>>>
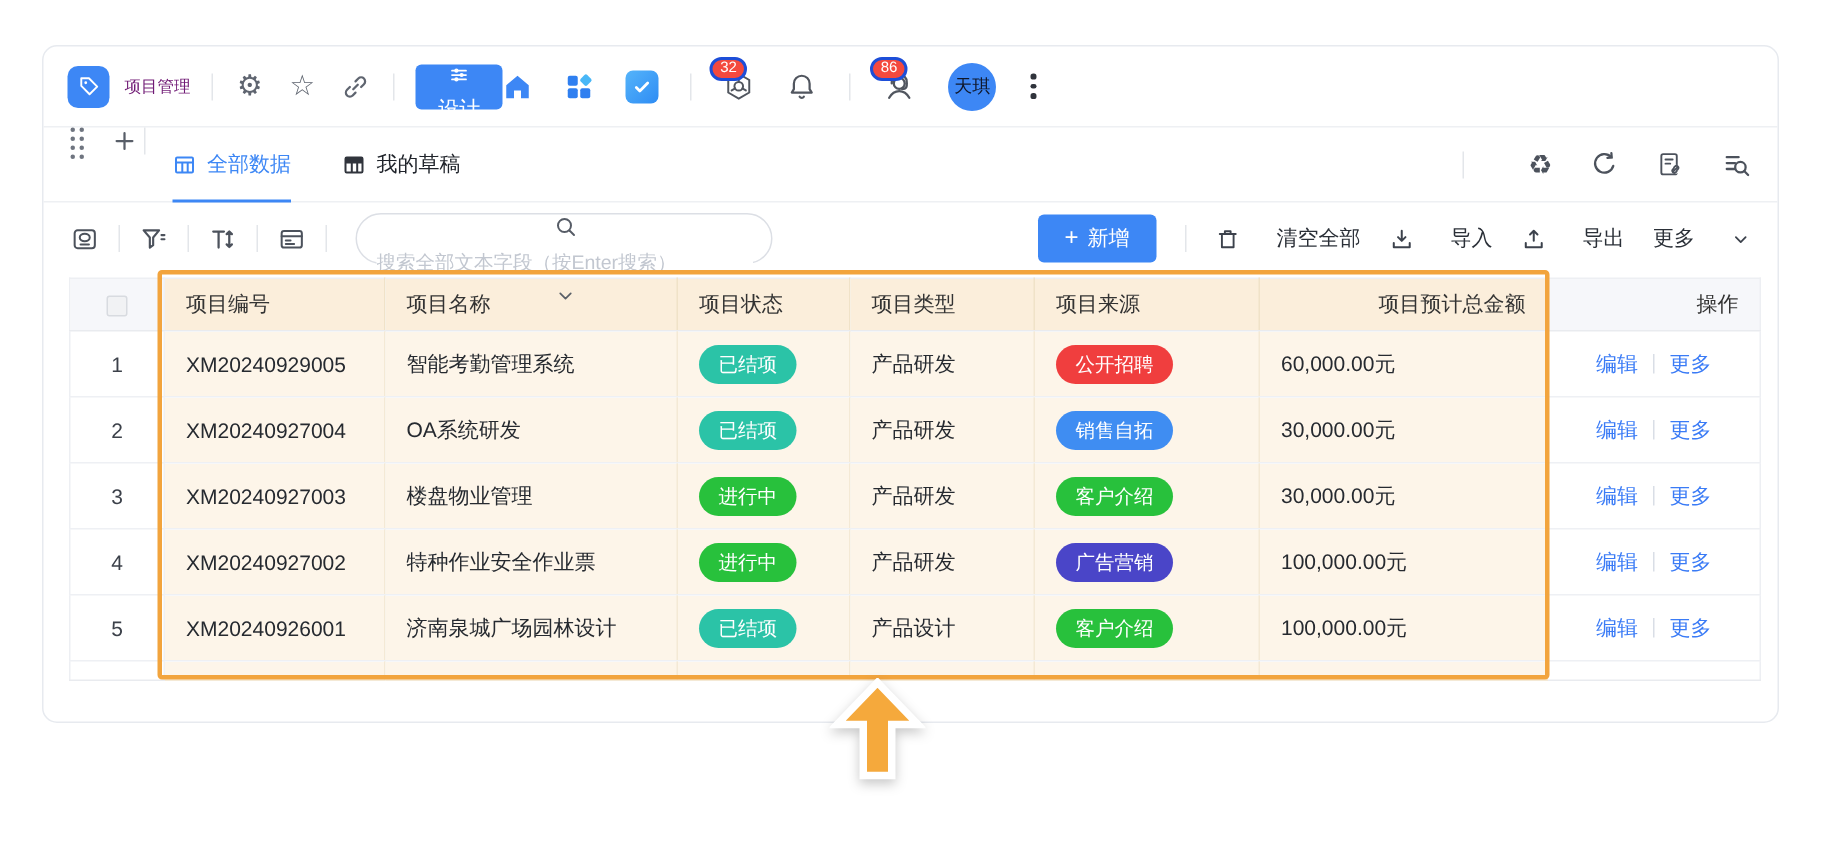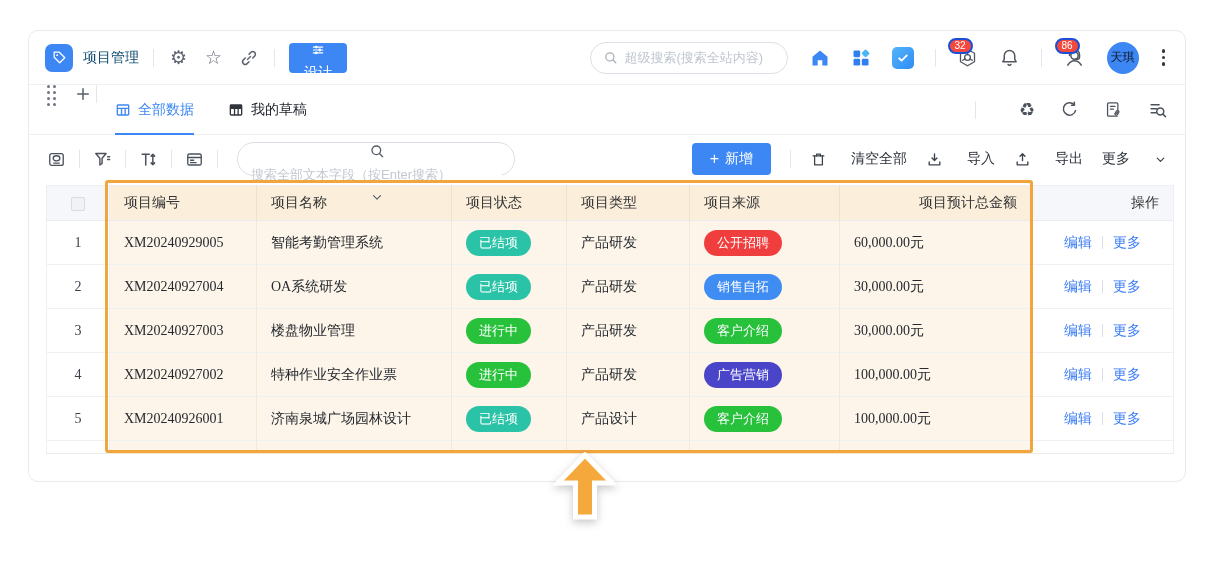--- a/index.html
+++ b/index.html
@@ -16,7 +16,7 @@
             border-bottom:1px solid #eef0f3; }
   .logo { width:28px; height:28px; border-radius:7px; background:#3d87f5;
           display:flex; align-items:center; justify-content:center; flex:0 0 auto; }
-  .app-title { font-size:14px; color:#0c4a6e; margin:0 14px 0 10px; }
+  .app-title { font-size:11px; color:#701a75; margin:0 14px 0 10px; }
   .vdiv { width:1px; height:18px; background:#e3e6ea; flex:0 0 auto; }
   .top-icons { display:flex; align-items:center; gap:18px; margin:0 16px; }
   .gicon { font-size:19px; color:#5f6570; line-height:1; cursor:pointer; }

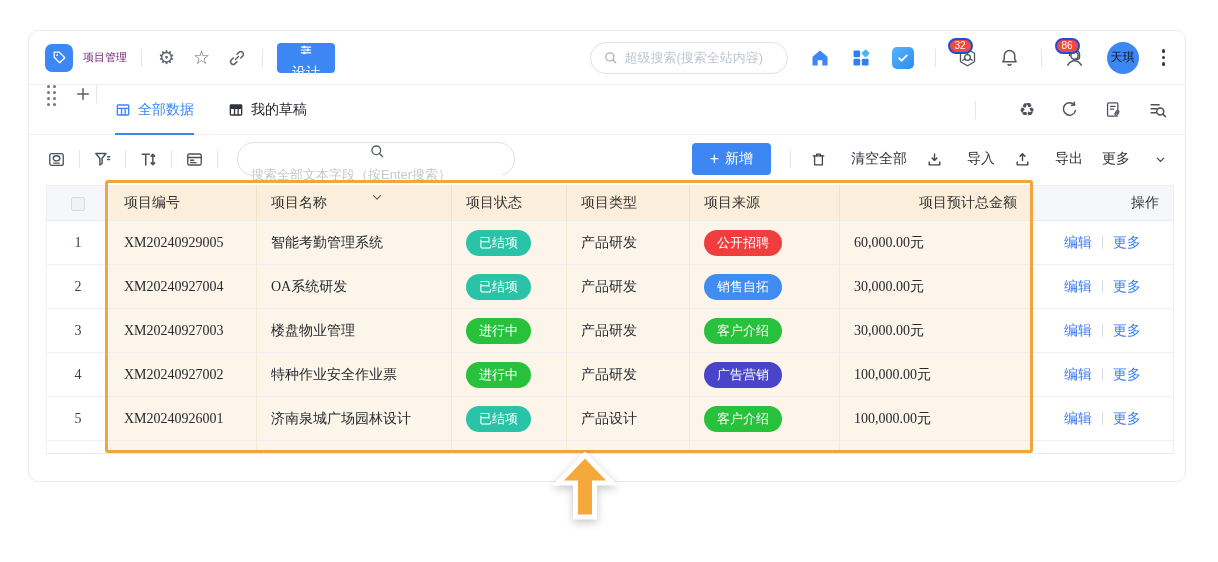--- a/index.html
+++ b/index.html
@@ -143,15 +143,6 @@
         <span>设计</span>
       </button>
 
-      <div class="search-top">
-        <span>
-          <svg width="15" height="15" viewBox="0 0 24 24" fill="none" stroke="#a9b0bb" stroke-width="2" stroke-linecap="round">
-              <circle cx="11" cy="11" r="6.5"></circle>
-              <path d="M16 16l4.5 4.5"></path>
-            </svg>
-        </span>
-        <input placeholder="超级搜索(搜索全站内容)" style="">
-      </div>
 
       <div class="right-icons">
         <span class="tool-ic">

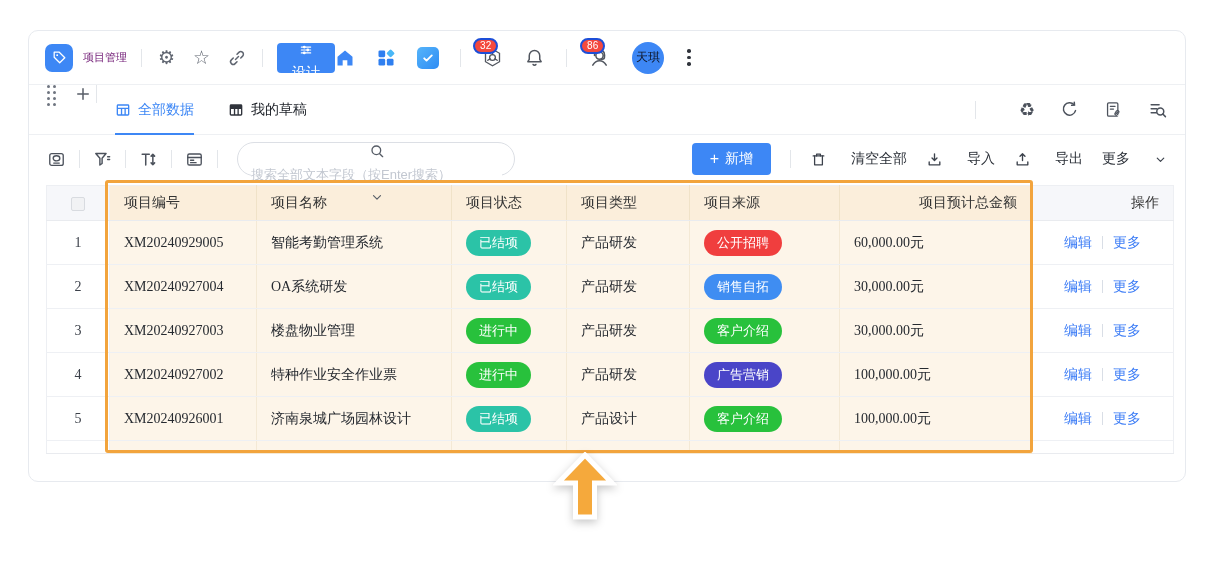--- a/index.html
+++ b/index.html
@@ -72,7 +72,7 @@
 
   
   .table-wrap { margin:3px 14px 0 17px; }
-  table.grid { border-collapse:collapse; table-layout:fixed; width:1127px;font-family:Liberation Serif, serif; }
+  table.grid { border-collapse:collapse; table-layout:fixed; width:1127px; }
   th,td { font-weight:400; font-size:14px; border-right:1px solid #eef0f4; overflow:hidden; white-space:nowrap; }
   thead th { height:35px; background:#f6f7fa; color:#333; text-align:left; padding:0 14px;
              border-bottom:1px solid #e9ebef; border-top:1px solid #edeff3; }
<<<
Exactly the lines starting at the one above with "-16,7 +16,7 @@" and ending at the one with "<span>设计</span>" should be printed, and nothing else. Omit the pictures.

@@ -16,7 +16,7 @@
             border-bottom:1px solid #eef0f3; }
   .logo { width:28px; height:28px; border-radius:7px; background:#3d87f5;
           display:flex; align-items:center; justify-content:center; flex:0 0 auto; }
-  .app-title { font-size:14px; color:#0c4a6e; margin:0 14px 0 10px; }
+  .app-title { font-size:11px; color:#701a75; margin:0 14px 0 10px; }
   .vdiv { width:1px; height:18px; background:#e3e6ea; flex:0 0 auto; }
   .top-icons { display:flex; align-items:center; gap:18px; margin:0 16px; }
   .gicon { font-size:19px; color:#5f6570; line-height:1; cursor:pointer; }

--- a/index.html
+++ b/index.html
@@ -143,15 +143,6 @@
         <span>设计</span>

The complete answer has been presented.